They say it does not matter if you are expecting the passing of a loved one or are left surprised by it. I thought it would be easier. Watching my aunt in hospice for well over six days, it seemed like when the end came a sense of relief would come over the family. Each time we left her, thinking it would be the last time we would say goodbye in this lifetime.
The first time I visited her in hospice was her first night there and she was alert, talking, enjoying the company. I was trying to be the life of the party, to the point that when I left the room to make a phone call, my aunt had to confirm with my mom that I understood why she was there, as if fun was out of the question. I am so grateful for that night as it was the last time she was alert and really mentally aware. On my way out that evening I whispered in her ear, “Don’t spook me when you are gone.” She smiled and we kissed goodbye.

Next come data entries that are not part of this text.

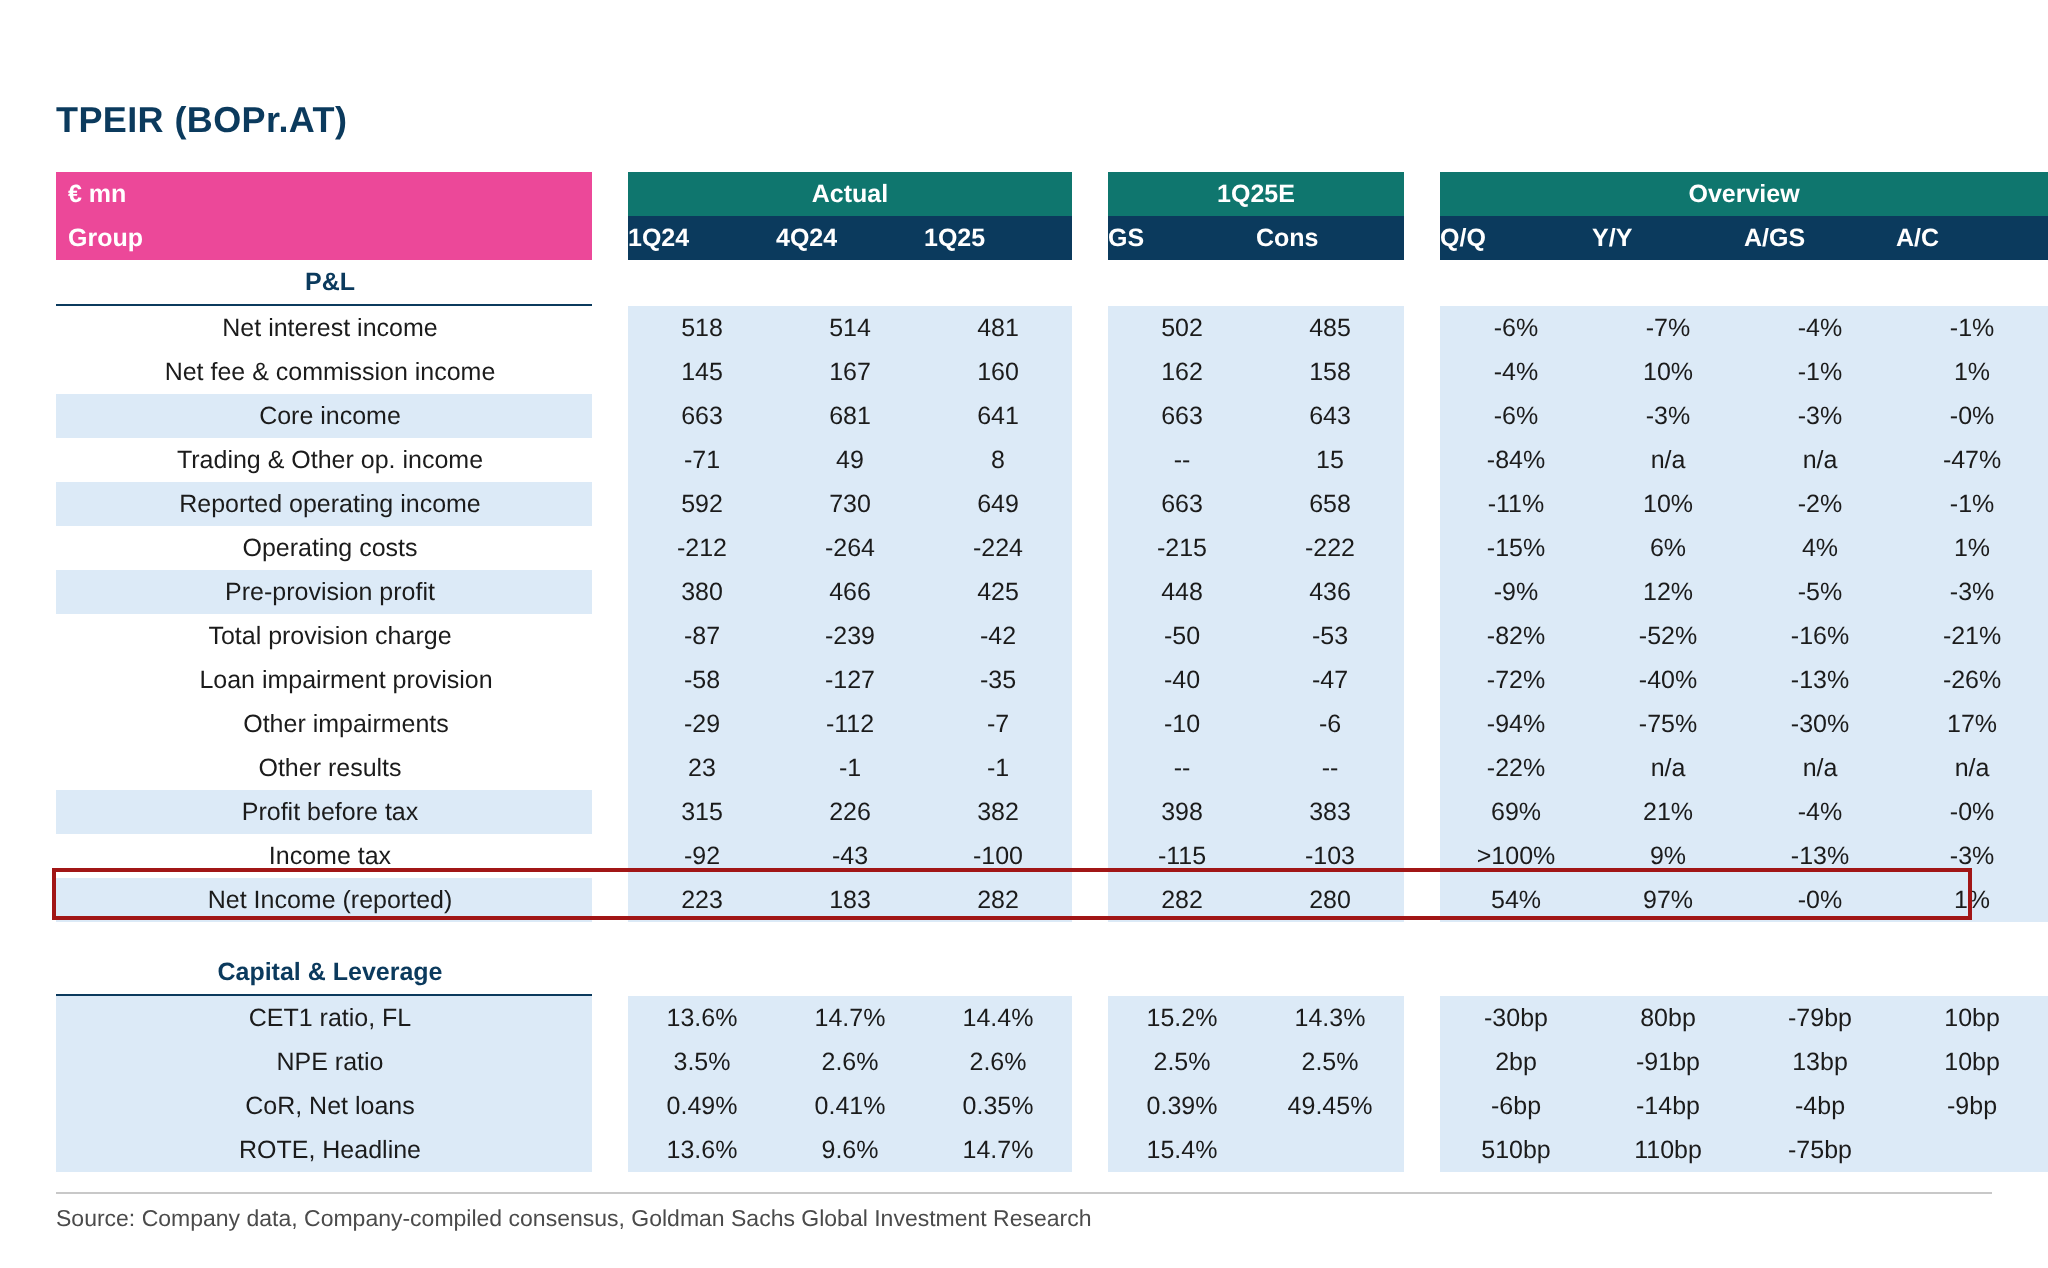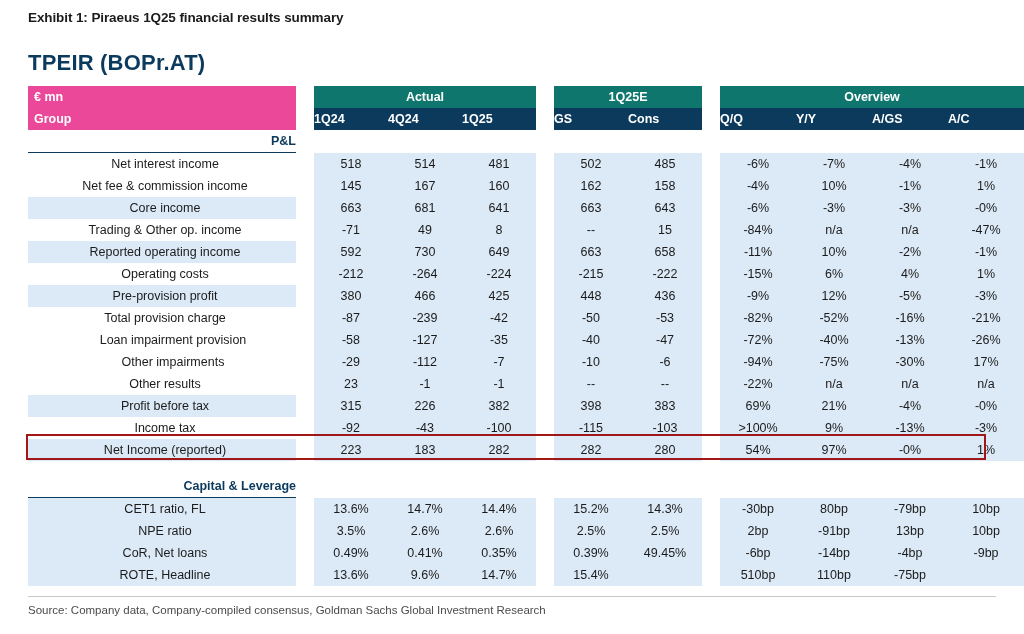--- a/index.html
+++ b/index.html
@@ -28,21 +28,21 @@
     top: 10px;
     font-size: 13.5px;
     font-weight: bold;
     color: #1b1b1b;
     letter-spacing: -0.1px;
   }
   .company-title {
     position: absolute;
     left: 28px;
     top: 50px;
-    font-size: 22px;
+    font-size: 18px;
     font-weight: bold;
     color: #0b3a5d;
     letter-spacing: 0.2px;
   }
   .table-wrap {
     position: absolute;
     left: 28px;
     top: 86px;
     width: 968px;
   }
@@ -103,21 +103,21 @@
     height: 22px;
     color: #1b1b1b;
   }
   .shade { background: #dceaf7; }
   .white { background: #ffffff; }
   .ovshade { background: #dceaf7; }
 
   .section-title {
     font-weight: bold;
     color: #0b3a5d;
-    text-align: right;
+    text-align: center;
     padding-left: 6px !important;
     height: 22px;
     border-bottom: 1.5px solid #0b3a5d;
   }
   .spacer-row td { height: 14px; background: #ffffff; }
 
   .highlight-box {
     position: absolute;
     left: 26px;
     top: 434px;
@@ -141,21 +141,20 @@
     width: 968px;
     height: 1px;
     background: #c8c8c8;
   }
 </style>
 </head>
 <body>
 
 <div class="page">
 
-  <div class="exhibit-title">Exhibit 1: Piraeus 1Q25 financial results summary</div>
   <div class="company-title">TPEIR (BOPr.AT)</div>
 
   <div class="table-wrap">
     <table class="fin">
       <colgroup>
         <col class="c-label">
         <col class="c-gap">
         <col class="c-num">
           <col class="c-num">
           <col class="c-num">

Another time I visited I decided maybe she needed some music; all this quiet could not be good for anyone. I suggested we listen to Moody Blues and she nodded. I knew she and my uncle were fond of them and it reminded me of this magical visit to their home near the coast, where after dinner we drove along the coast line listening to the Moody Blues, everyone singing along. I must admit there was one song in particular I really don’t like. Back at the hospital, the first song to come on was in fact the one I am not fond of, so I hit skip. A commercial was next and then would you believe(never has this happened), the same song came back on, so…we listened.
The morning after her death, I was having a slow start to work. Once the kids were off to camp, I decided all this quiet while I was getting ready could not be good for the soul, so I put on my Pandora Radio and to my amazement, that song that I once did not like, came on right away, I laughed out loud and said, “You have to be kidding me,” this time listening to every word.
I thought I would wake up the day after the memorial services and be fine, as if this chapter was over and life goes on, but it has not been the case, my heart is a bit broken.
My cousin said the other day, while we were cleaning out her closet, “I am not going to get upset anymore, it is what it is.” Oh how true that is and so easy to say. But my mom says you have to feel, let your emotions take their course, so my cousin’s way did not feel right either.
I am just going to relish in all my memories of her and see her smiling face, hear her say my name, and continue to feel so blessed I had her love!
Very touching post. The hurt never dies but it does fade away year by year. Sorry for your loss.
Hearing the Moody Blues song that you weren’t particularly fond of on Pandora may have just been your aunt “spooking” you. The love your feel for your aunt will always be a part of you. Sending lots of good thoughts and prayers your way. If you need to take a walk to get away from your desk for s bit just give me a holler.